PROBLEM TO SOLVE: Where in the records does the word "with" occur? Copy each line in which it does.

RECORDS FOR THE TASK:
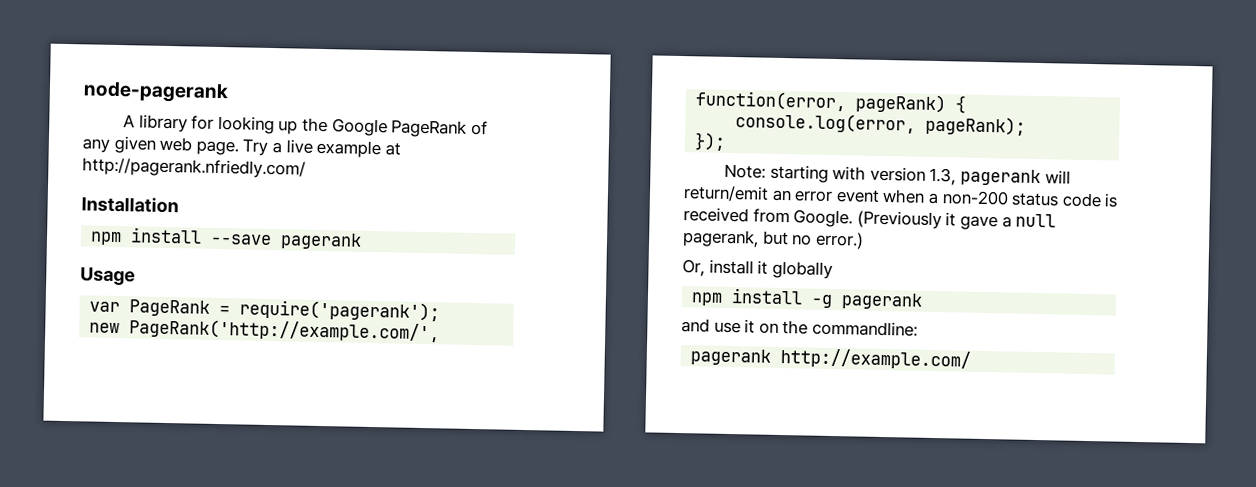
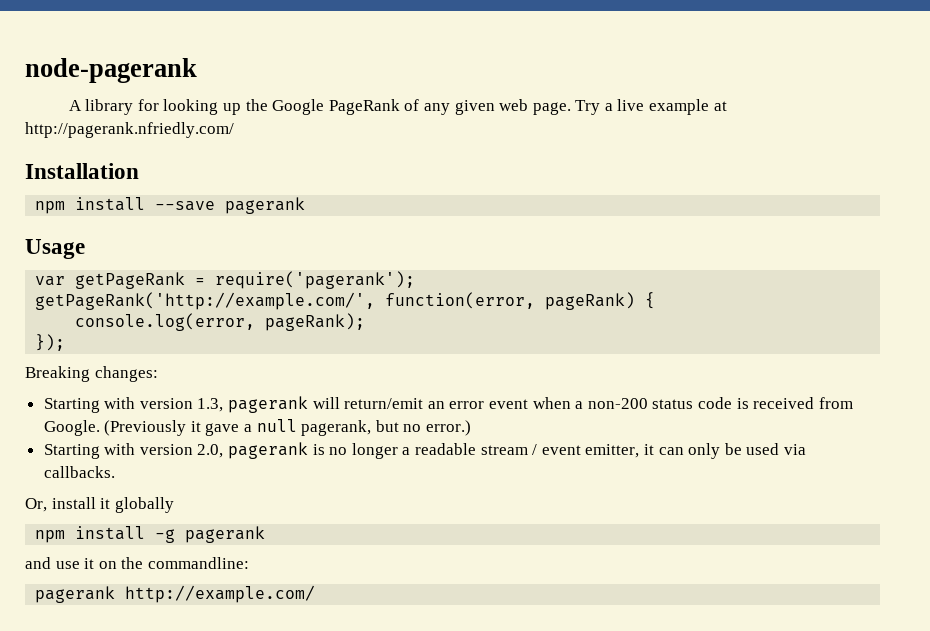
- var PageRank = require('pagerank');
+ var getPageRank = require('pagerank');
- new PageRank('http://example.com/', function(error, pageRank) {
+ getPageRank('http://example.com/', function(error, pageRank) {
- Note: starting with version 1.3, pagerank will return/emit an error event when a non-200 status code is received from Google.
+ Breaking changes:
+ Starting with version 1.3, pagerank will return/emit an error event when a non-200 status code is received from Google.
+ Starting with version 2.0, pagerank is no longer a readable stream / event emitter, it can only be used via callbacks.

SOLUTION:
- Note: starting with version 1.3, pagerank will return/emit an error event when a non-200 status code is received from Google.
+ Starting with version 1.3, pagerank will return/emit an error event when a non-200 status code is received from Google.
+ Starting with version 2.0, pagerank is no longer a readable stream / event emitter, it can only be used via callbacks.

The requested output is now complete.